Базиль сказал под конец:
– Я давно уже не сержусь на вас, Архип Евсеевич. Вы безжалостно со мной поступили, но вы были по-своему правы. Да и не о старом я пришел поминать. Вы – умный человек, Архип Евсеевич, я пришел к вам за советом. Я ведь иной нынче, я не прежний.
– Пора, Василий Иванович. Чай, ведь тебе за тридцать? Что же ты бороду не растишь? Молодишься, или Павел Сергеевич не велит?
– С бородой надо богатым быть. Это не шутка, а правда, Архип Евсеевич. Надо богатым быть, вроде вас.
– Верно, правда, – подтвердил Шихин. – Я-то богат. Богат, хоть и вором не был. Мое богатство честное.

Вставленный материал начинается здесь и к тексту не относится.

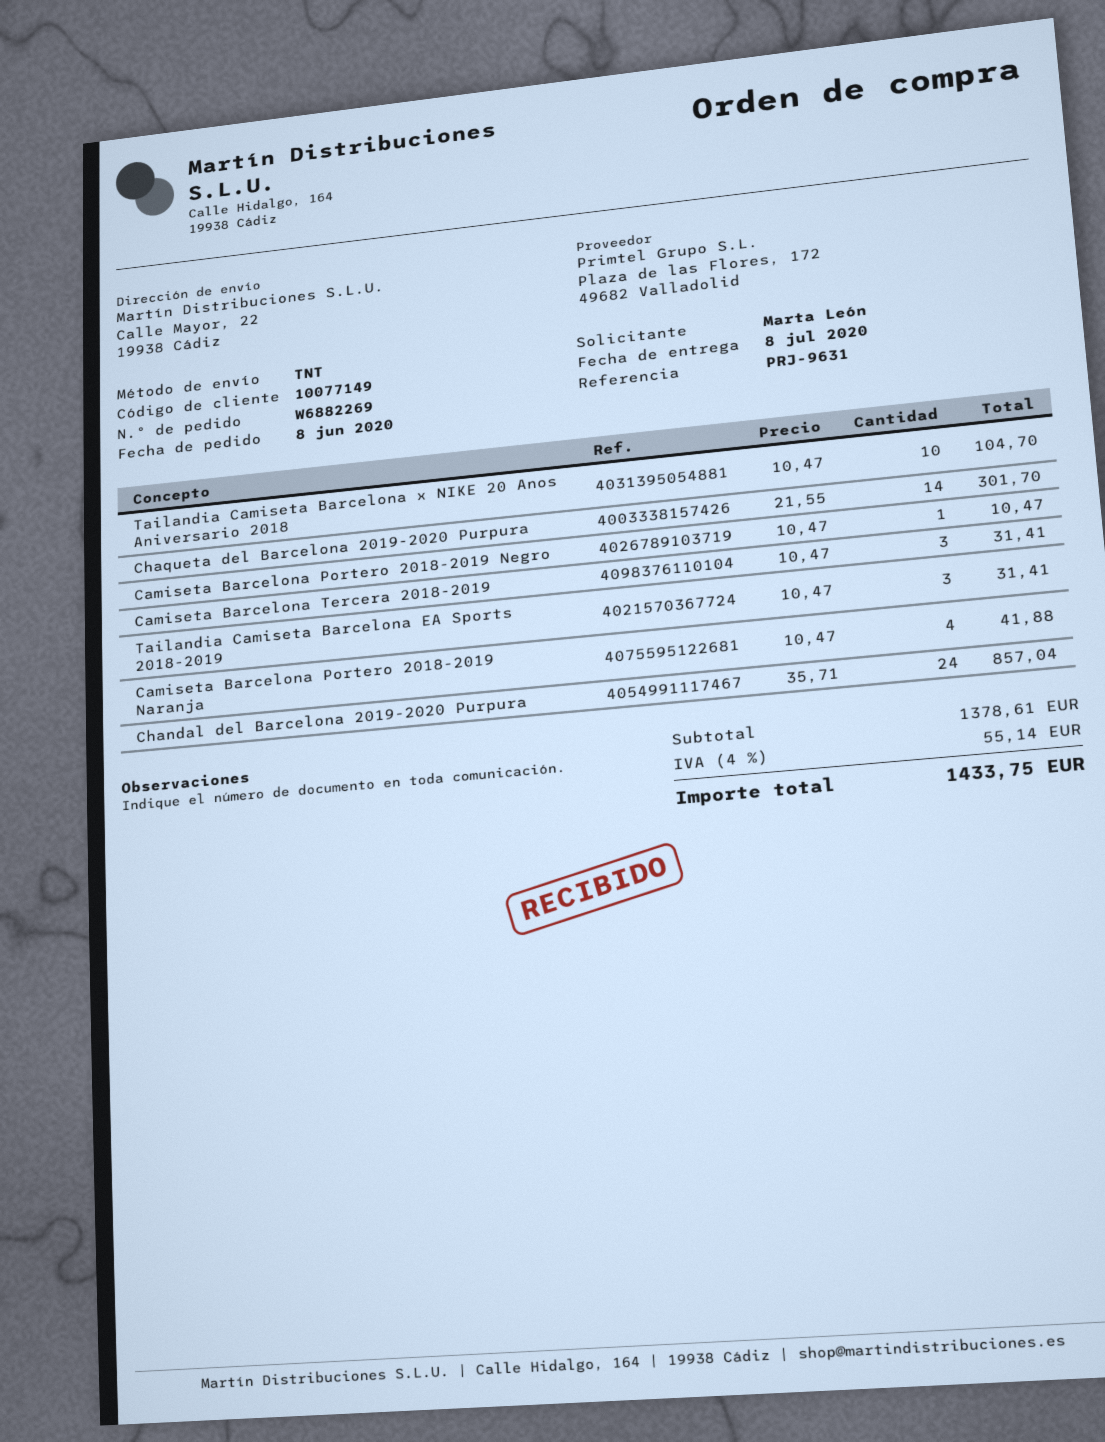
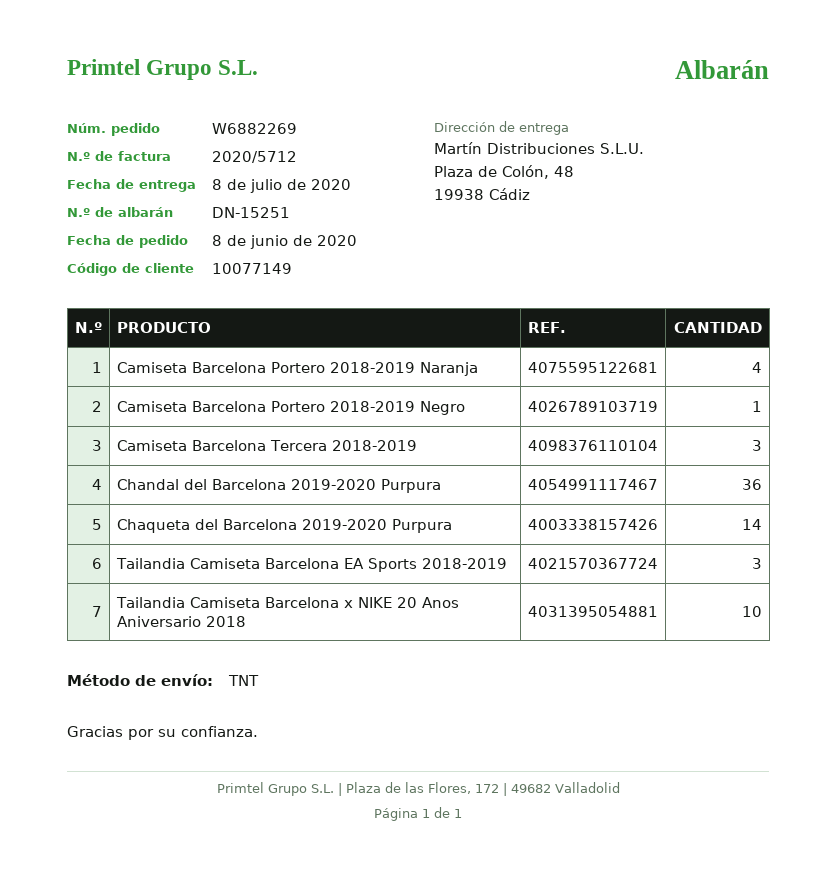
ship to: Calle Mayor, 22, 19938 Cádiz -> Plaza de Colón, 48, 19938 Cádiz
Chandal del Barcelona 2019-2020 Purpura: 24 -> 36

– Ваше богатство честное, – подтвердил Базиль.
– Откуда ж оно взялось? – спросил Шихин.
Базиль молчал. Шихин сказал наставительно:
– Оттуда, что людей не жалел. Помнишь, я тебе говорил: ради дела работай, а людей не жалей. А уж в нашем деле и вовсе жалеть нельзя. Во Владимирской губернии у Покрова говорят: нет выгоднее торговли плотниками. А я скажу: нет выгоднее торговли каменотесцами. Прикажи только – горы ворочают. Для кого там каменные горы, а для меня – золотые, выходит.
– Это так, – согласился Базиль (они пока удивительно спокойно и согласно беседовали). – А вот мне вы все же неладно советовали… Ради дела, говорили, работай и ни о чем не заботься… Ради дела, ведь это значит – ради вас, для вас, золотые вам горы ворочай. Как раз то же, что и от каменотесцев требовалось.
Шихин захохотал.
– Ай да, Василий Иванович! Поумнел! Извини меня, Василий Иванович, но ты поумнел! Прямо скажу, поумнел! До всего дошел. Ну так вот, слушай. Ты пришел ко мне, как к умному купчине, совета спросить, и я тебе отвечаю. Не ко времени ты поумнел, Василий Иванович, умному-то тебе будет труднее жить. Раньше легче жил, когда увлеченный был. Жил все равно как в ангельском чине. А теперь поумнел, сразу почет и деньги для самого потребовались, не хочешь больше для купца загребать, а не худо бы, говоришь, для себя. Ох, зря! Василий Иванович, прямо скажу тебе: обстоятельства здесь для тебя невезучие, поезжай-ка ты подобру-поздорову к Павлу Сергеевичу господину Челищеву, постарайся ему угодить, тем, другим угодить, заслужи – и в довольстве весь век проживешь. Василий Иванович! А, Василий Иванович!
– Что?
– Что! Не слышишь? В довольстве да в холе, говорю, деревенской не хочешь жить?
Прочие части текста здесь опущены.